# Fashion pipe-dreams



## martygreene (Sep 17, 2005)

So, we all have our fashion woes, our "If only they made [insert item and description here]" thoughts. If you could influence generally available fashion (because sure, some of our dreams ARE available, for a few grand per item though) what would you like to see more of? What do you find in stores and think "they STILL make this/do it this way"?

For me, I wish that womens clothing sizing would finally catch up with reality and stop this arbitrary number system. I hate being an 8 in one thing and a 16 in another. An extra small in one brand, and extra large in another. It's crazy! Men can walk into a store, say "I want a pair of black pants in a 32/34" and they know that they will fit. Mens shirts size by neck and sleeve, pants by waist and inseam. Why can't womens clothing do the same thing? Particularly shirts, mainly button-downs. Shirts should be sleeve and cup size at least, or maybe sleeve and bust measurement. I'm tired of having to buy XL shirts and then tailoring in the waist just so that they actually button over my chest.
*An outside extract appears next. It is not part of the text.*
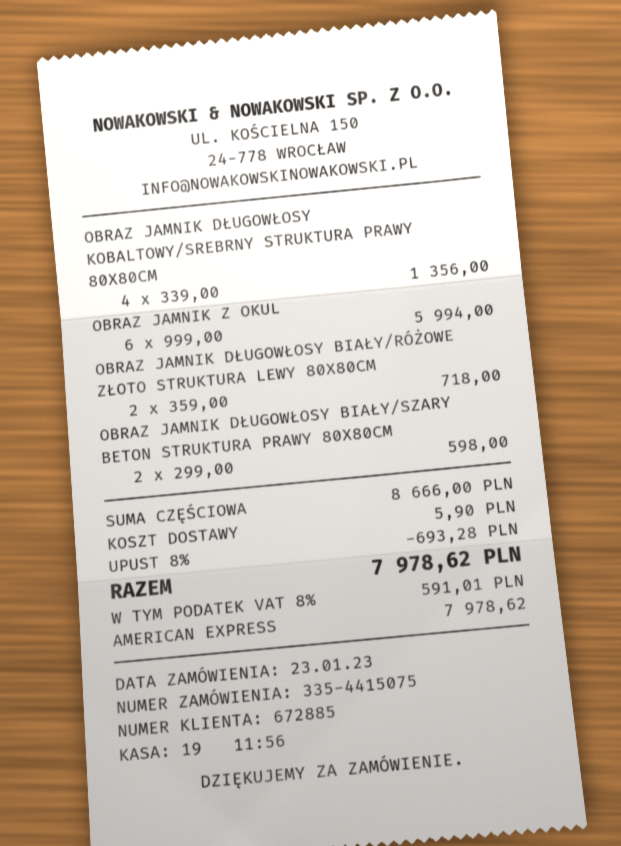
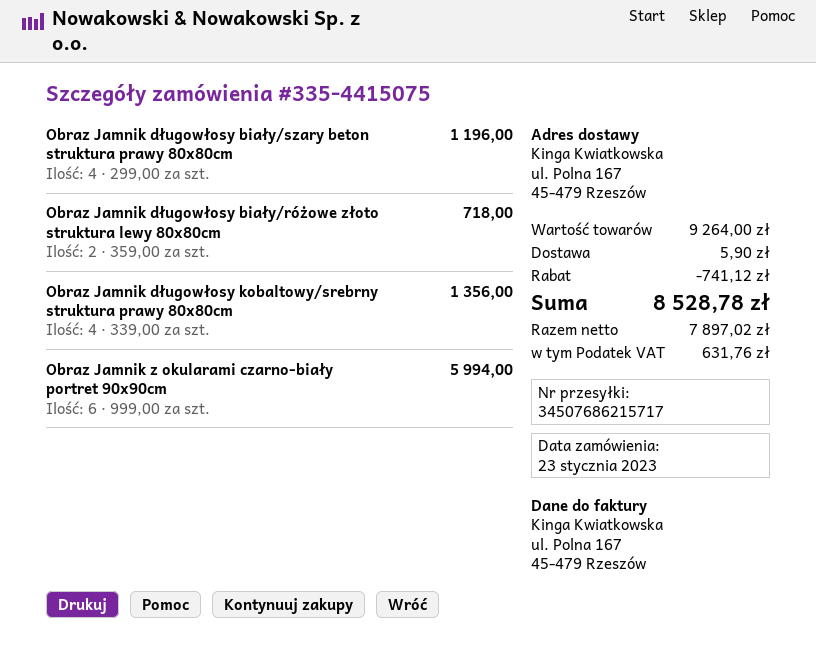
OBRAZ JAMNIK DŁUGOWŁOSY BIAŁY/SZARY BETON STRUKTURA PRAWY 80X80CM: 2 x 299.00 = 598.00 -> 4 x 299.00 = 1196.00
subtotal: 8666.00 -> 9264.00
discount: 693.28 -> 741.12
tax: 591.01 -> 631.76
total: 7978.62 -> 8528.78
I'm pining away for nice dresses that have sleeves too. Everything nowadays seems to be strapless or thin spaghetti straps.


----------



## Shawna (Sep 17, 2005)

I'm totally with you on the sizing issue.  How stupid is it that I am a 2 in some stuff, a 4 in others, and then a 14 in others??  What the heck?  I hate always having to try stuff on because I never know from one store to the next if it's gonna fit or not.


----------



## Spam.n.Rice (Sep 17, 2005)

Same here!  I hate how I can't find a pair of jeans made for someone with hips but for short legs.  I usually have to buy 4"heels or alter my jeans (which is a pain).  Also same goes for shirts and dresses.  I have to buy bigger sizes just to accomodate my bust size and alter them as well.  It's so irritating....


----------



## Dreamergirl3 (Sep 17, 2005)

I so agree. Even though I'm on the small side, Its frustrating finding jeans for a small frame...sometimes I'm a 0 or a 3. I just hate the "0." The thought of me being "nothing" isnt a good feeling! I always find pants that fit my hips and rump like a second skin but they're huuuuuge on my skinny legs...or, they're PERFECT on my legs but huge on my butt and hips!  
At least I found one place that has jeans for me...Charlotte Russe! Cheap (about 30 a pair) and come in Regular, Long, and Short


----------



## kimmy (Sep 17, 2005)

i'm wishing they would make formal dresses without the built ins. i wear the smaller sizes in dresses because i'm thin...but i try these dresses on and they have like DD built ins...come on, NO ONE is built like that...


----------



## vampygirl (Sep 20, 2005)

I agree about short girls pants with hips in them.  I just got some cute Express pants that actually fit me properly and I had to take all of them to be altered so they wouldn't drag all over the floor! 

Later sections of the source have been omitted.